The sick reindeer in Norway and the shortsighted plan to kill them speak volumes about the mismanagement of prion disease globally and in Norway. Government, industry and researchers alike are ignoring the human contribution to prion buildup in the environment. Infectious waste isn’t fertilizer. The risk assessments for such policies and practices are outdated and negligent, if not criminal. The global spike in brain diseases, including Alzheimer’s, autism and chronic wasting disease all spiked when governments around the world began endorsing and promoting the land application of sewage sludge.
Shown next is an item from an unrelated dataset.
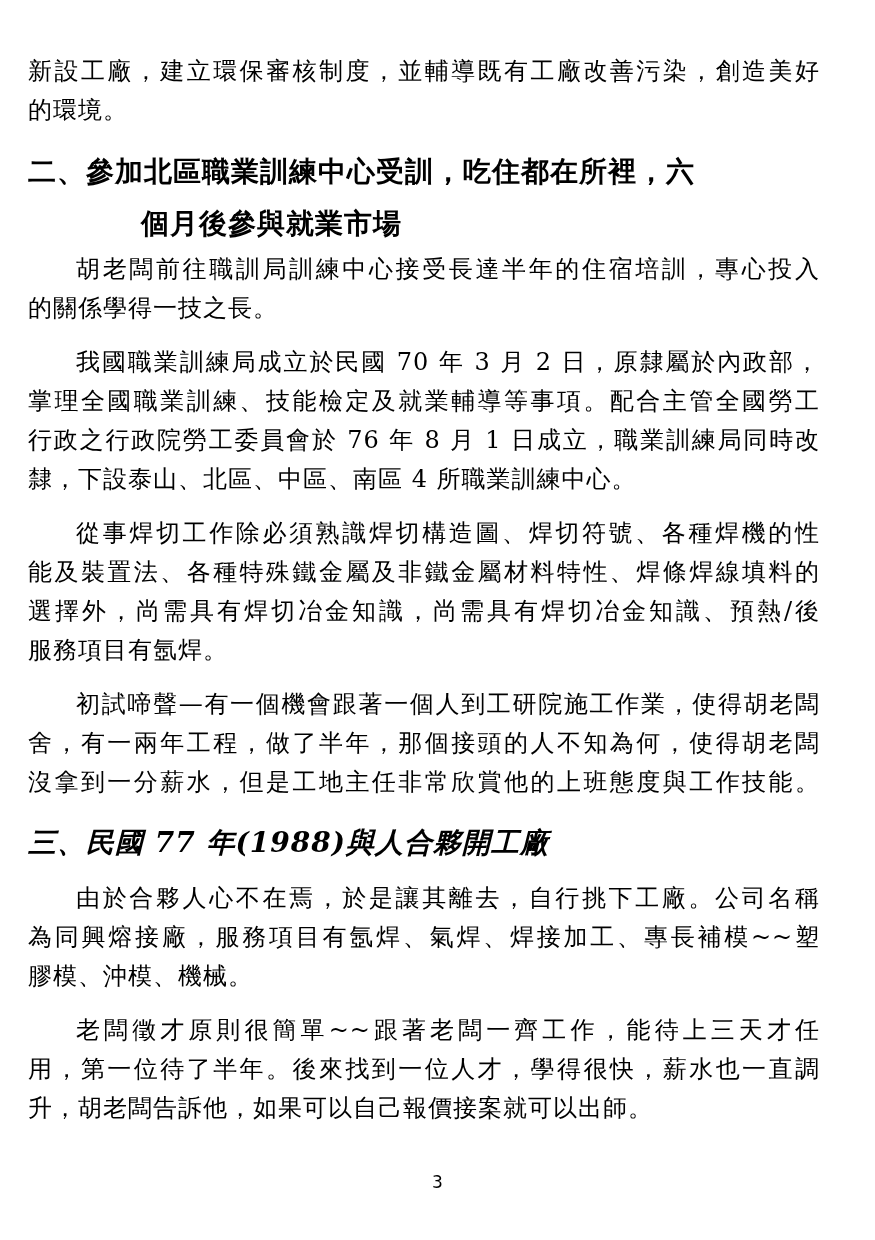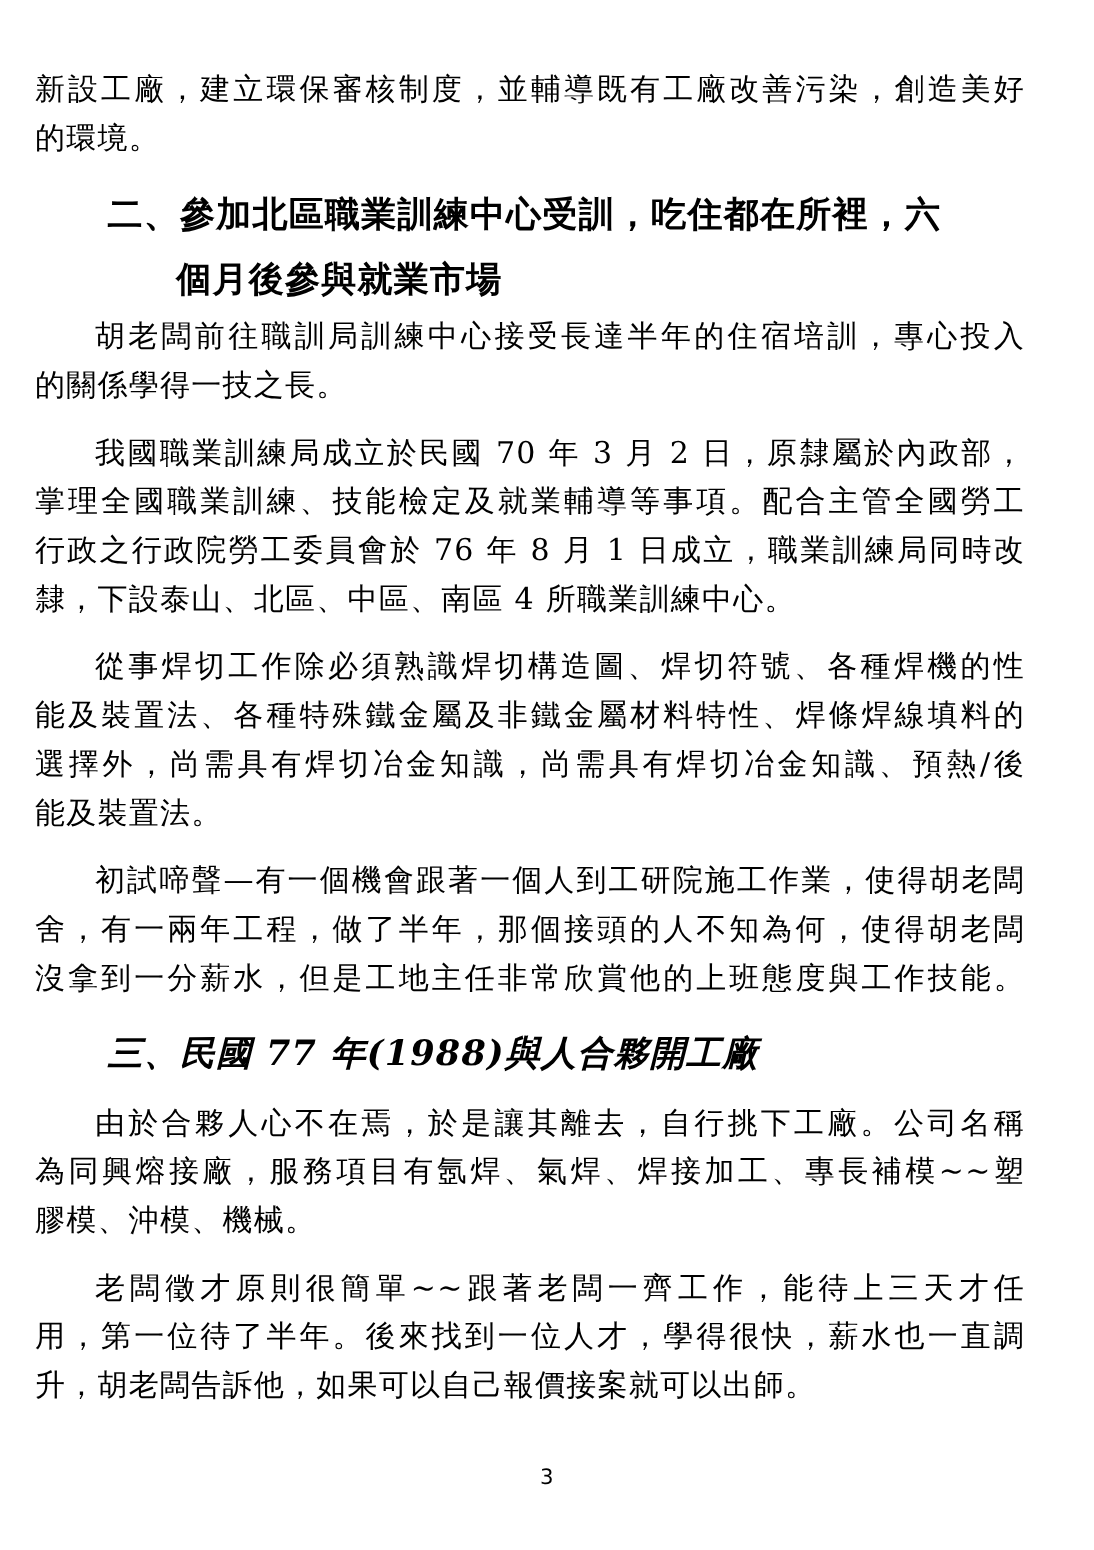"二、參加北區職業訓練中心受訓，吃住都在所裡，六" .h-l1 { margin-left: 58px -> none }
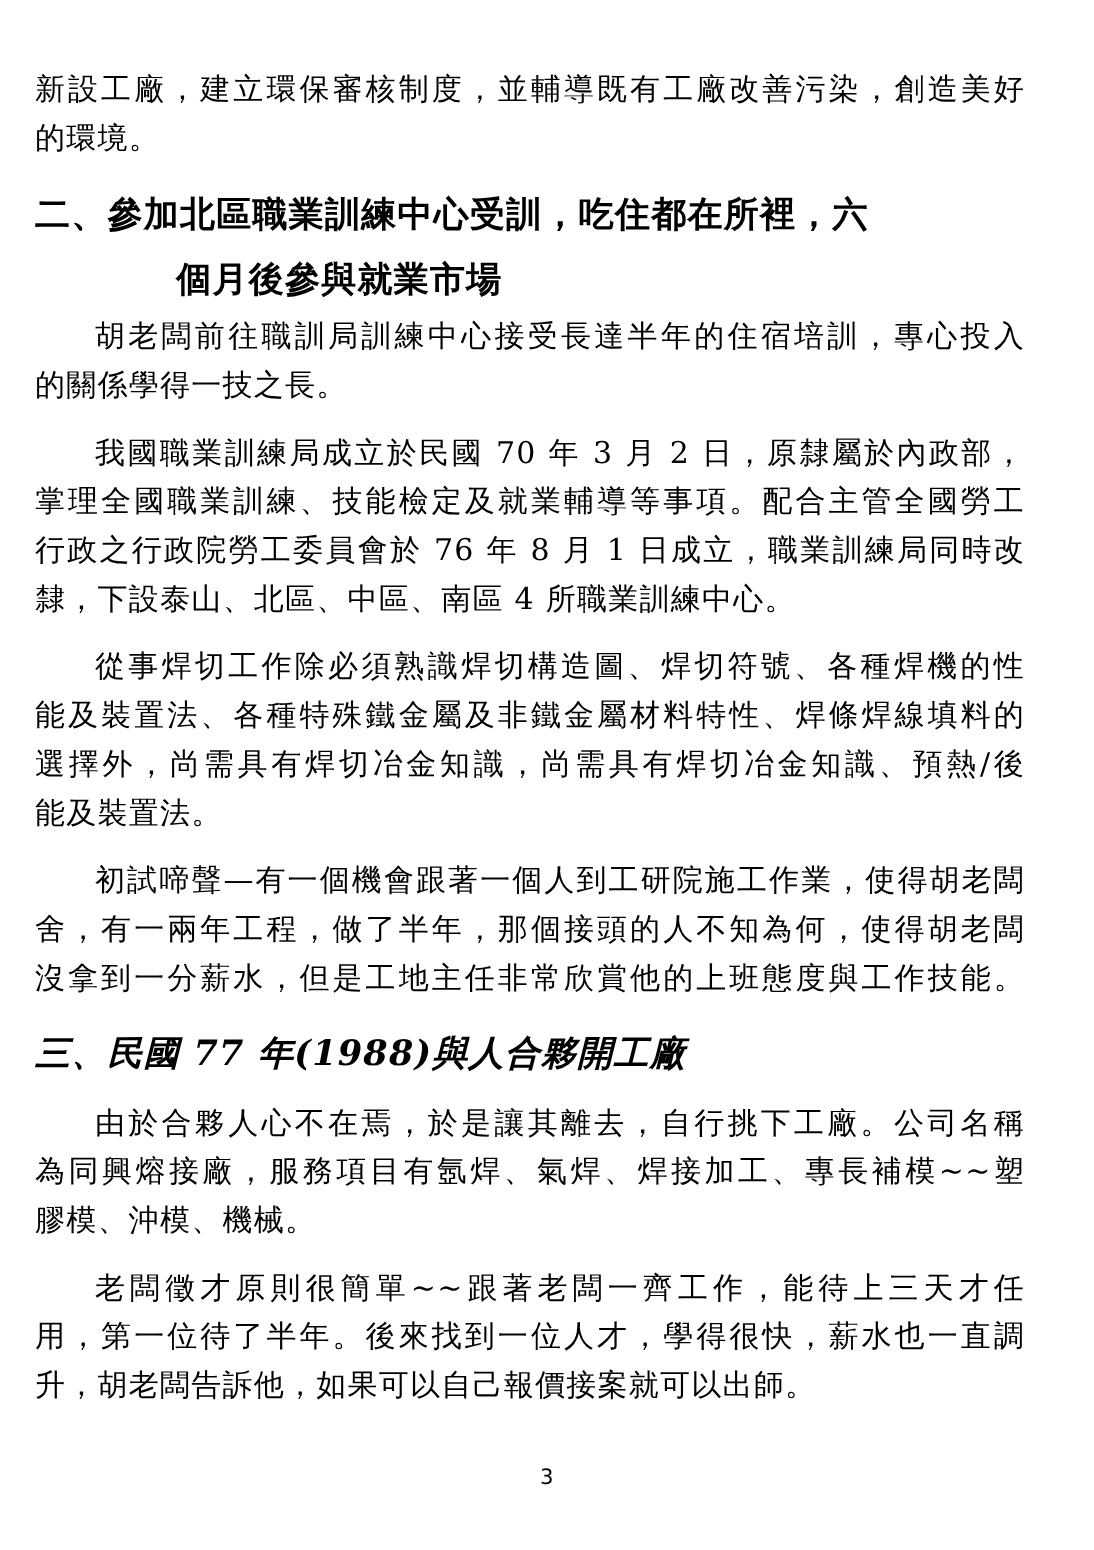"能及裝置法。" div.ln { text: 能及裝置法 -> 服務項目有氬焊 }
- Norway has high rates of neurodegenerative disease;
- Norway has highly infected wastewater treatment systems because of the high rates of the disease in people;
- Reindeer and moose are getting brain disease from humans because Norway dumps 90 percent of its infectious waste on land;
- Norway will kill the reindeer to keep them from contaminating the land with deadly prions in their bodily fluids and feces; and
- Norway will ignore the problem posed by prions in human sewage and keep dumping this infectious waste across the nation.
Since humans are at the top of the food chain and downstream from these infected farms, ranches and forests, our food and water supplies are at risk of prion recycling (contamination). Wind and tornadoes transport the infectious waste even further. It’s time to end the land application of sewage sludge in the name of homeland defense and public health.